After you attach tags to your resources, you can use tags to group, categorize, and control access to resources. This topic uses an ECS instance as an example to describe how to attach a policy to a RAM user and allow the user to control access to ECS instances by using tags.
Prerequisites
You have created a RAM user by using an Alibaba Cloud account. For more information, see Create a RAM user.
Background information
Tags are used to identify cloud resources. They help you classify, search for, and aggregate cloud resources with the same characteristics from different dimensions. This simplifies resource management.

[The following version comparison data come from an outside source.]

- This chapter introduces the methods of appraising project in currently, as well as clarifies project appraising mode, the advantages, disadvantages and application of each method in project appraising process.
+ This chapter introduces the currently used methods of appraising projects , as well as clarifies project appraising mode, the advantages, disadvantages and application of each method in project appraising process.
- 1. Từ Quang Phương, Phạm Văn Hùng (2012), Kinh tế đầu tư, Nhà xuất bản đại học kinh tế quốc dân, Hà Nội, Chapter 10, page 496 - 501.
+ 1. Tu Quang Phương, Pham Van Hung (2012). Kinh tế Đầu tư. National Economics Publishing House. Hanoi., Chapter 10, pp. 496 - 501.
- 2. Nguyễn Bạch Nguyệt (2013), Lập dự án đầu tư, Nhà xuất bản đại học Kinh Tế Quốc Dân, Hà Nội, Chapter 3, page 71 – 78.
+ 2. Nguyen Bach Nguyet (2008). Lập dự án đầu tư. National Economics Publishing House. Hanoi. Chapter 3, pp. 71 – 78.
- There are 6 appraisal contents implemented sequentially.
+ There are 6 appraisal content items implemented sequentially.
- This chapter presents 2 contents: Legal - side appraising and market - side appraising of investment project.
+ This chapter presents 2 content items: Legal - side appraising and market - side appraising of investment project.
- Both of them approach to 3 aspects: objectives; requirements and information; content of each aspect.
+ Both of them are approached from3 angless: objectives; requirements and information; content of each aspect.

You can attach multiple tags to each cloud resource.
Alibaba Cloud implements policy-based access control. You can configure RAM policies based on roles of RAM users. You can define multiple tags in each policy and attach one or more policies to RAM users or RAM user groups.
You can attach tags to ECS resources and resources of other Alibaba Cloud services. By default, all resources within the current region are displayed in the resource list. If you want to control which resources are accessible to RAM users, you can create a custom policy and use tags to implement access control.
Step 1: Use an Alibaba Cloud account to create a policy and attach it to a RAM user
In this step, create a custom policy named UseTagAccessRes and attach the policy to
the RAM user userTest. The UseTagAccessRes policy states that RAM users must specify
the owner: zhangsan
and environment: production
tags before they can access ECS resources.
Step 2: Use an Alibaba Cloud account to attach tags to existing resources
You can attach tags to existing resources to control access to the resources. In this step, use an Alibaba Cloud account to create an ECS instance and attach tags to the instance.
- Log on to the ECS console.
- In the left-side navigation pane, click Tags.
- Click Create/Bind Tags to create the
owner: zhangsan
andenvironment: production
tags and attach the tags to an existing instance. For more information about how to attach a tag to a resource, see Create or bind a tag.
Step 3: Use credentials of a RAM user to access instances that are attached with tags
Log on to the ECS console and access instances with tags by using credentials of the RAM user userTest who is attached with the UseTagAccessRes policy.